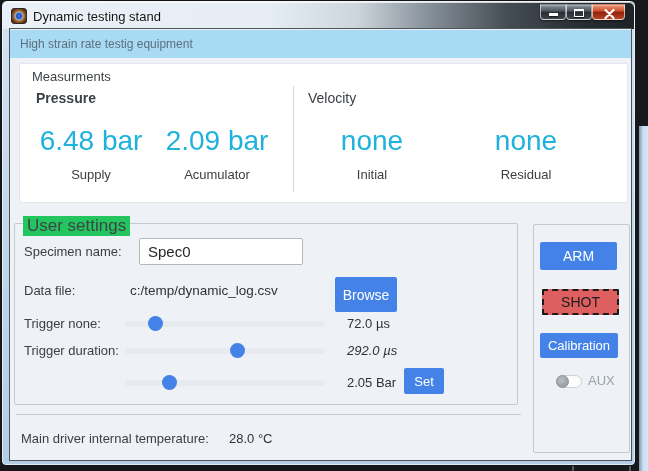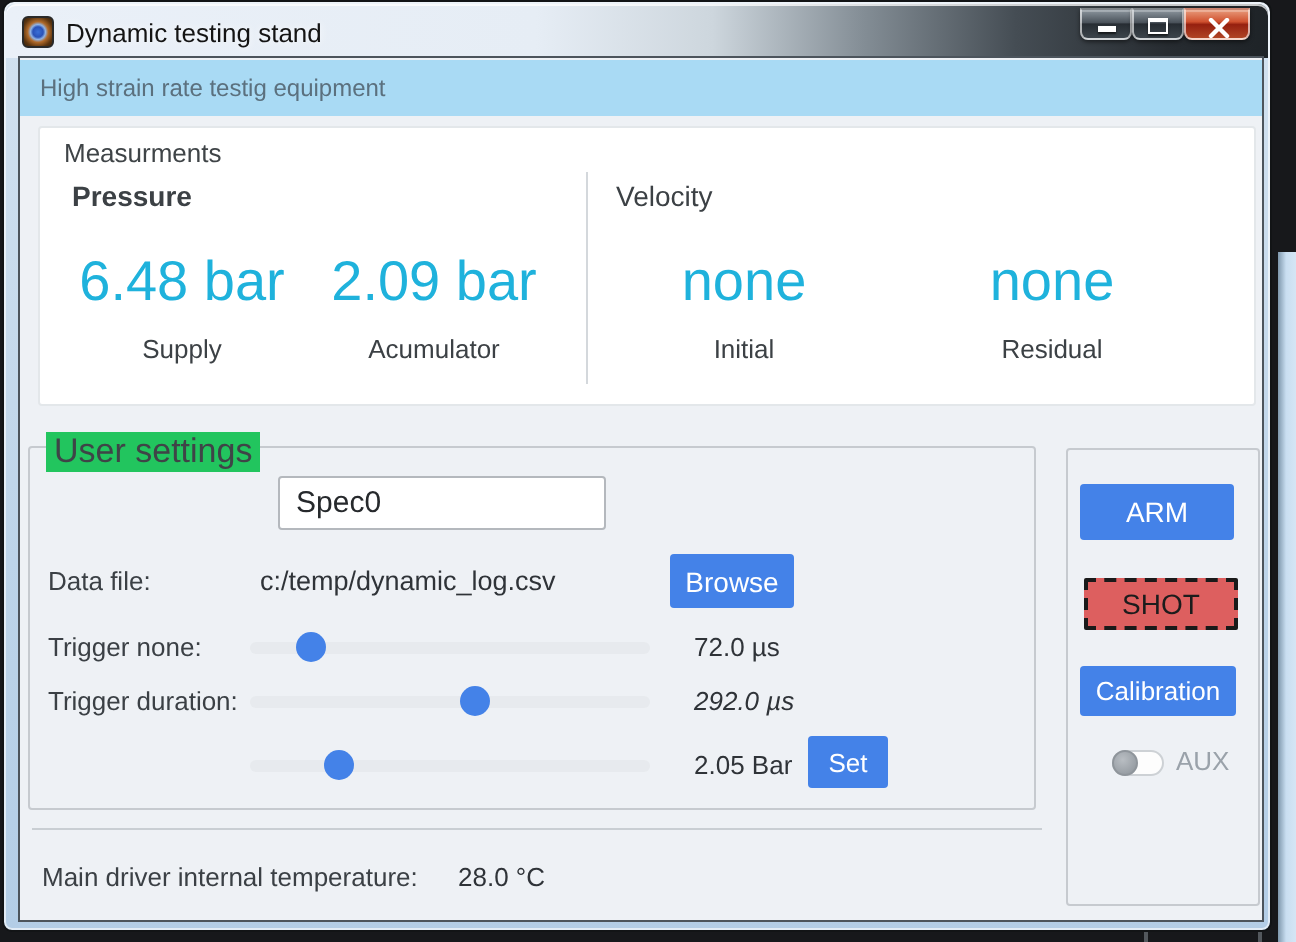--- a/index.html
+++ b/index.html
@@ -69,21 +69,21 @@
 
   .lbl{position:absolute;font-size:13px;color:#3b4045;white-space:nowrap;}
   .val{position:absolute;font-size:13px;color:#2f3338;white-space:nowrap;}
 
   .text-input{position:absolute;left:124px;top:14px;width:164px;height:27px;border:1px solid #b4b8bd;
     border-radius:2px;background:#fff;font-family:"Liberation Sans",sans-serif;font-size:15px;color:#26292c;
     padding:0 8px;outline:none;}
 
   .btn{border:none;border-radius:2px;background:var(--accent);color:#fff;
     font-family:"Liberation Sans",sans-serif;text-align:center;cursor:pointer;position:absolute;}
-  .btn-browse{left:320px;top:53px;width:62px;height:27px;font-size:14px;}
+  .btn-browse{left:320px;top:53px;width:62px;height:35px;font-size:14px;}
   .btn-set{left:389px;top:144px;width:40px;height:26px;font-size:13px;}
 
   .slider{position:absolute;left:110px;width:200px;height:6px;border-radius:3px;background:#e7eaee;}
   .slider .handle{position:absolute;top:-5px;width:15px;height:15px;border-radius:50%;background:var(--accent);}
 
   .hdivider{position:absolute;left:6px;top:385px;width:505px;height:1px;background:#c9ced3;}
 
   
   .btn-arm{left:6px;top:17px;width:77px;height:28px;font-size:14px;}
   .btn-shot{position:absolute;left:8px;top:64px;width:77px;height:26px;background:var(--shot);
@@ -153,20 +153,21 @@
         </div>
         <div class="mcol" style="left:506px;top:62px;">
           <div class="mval">none</div>
           <div class="mlab">Residual</div>
         </div>
       </div>
 
       <div class="groupbox gb-settings">
         <span class="legend">User settings</span>
 
+        <span class="lbl" style="left:9px;top:20px;">Specimen name:</span>
         <input class="text-input" type="text" value="Spec0" style="">
 
         <span class="lbl" style="left:9px;top:59px;">Data file:</span>
         <span class="val" style="left:115px;top:59px;font-size:13.5px;">c:/temp/dynamic_log.csv</span>
         <button class="btn btn-browse">Browse</button>
 
         <span class="lbl" style="left:9px;top:92px;">Trigger none:</span>
         <div class="slider" style="top:97px;">
           <span class="handle" style="left: calc(15% - 7px);"></span>
         </div>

--------------------------------

** WHAT IS EXPECTED **
Would you please state how many lines in the material hold "font"? The number alone will do.

** RESPONSE FOR THIS EXERCISE **
9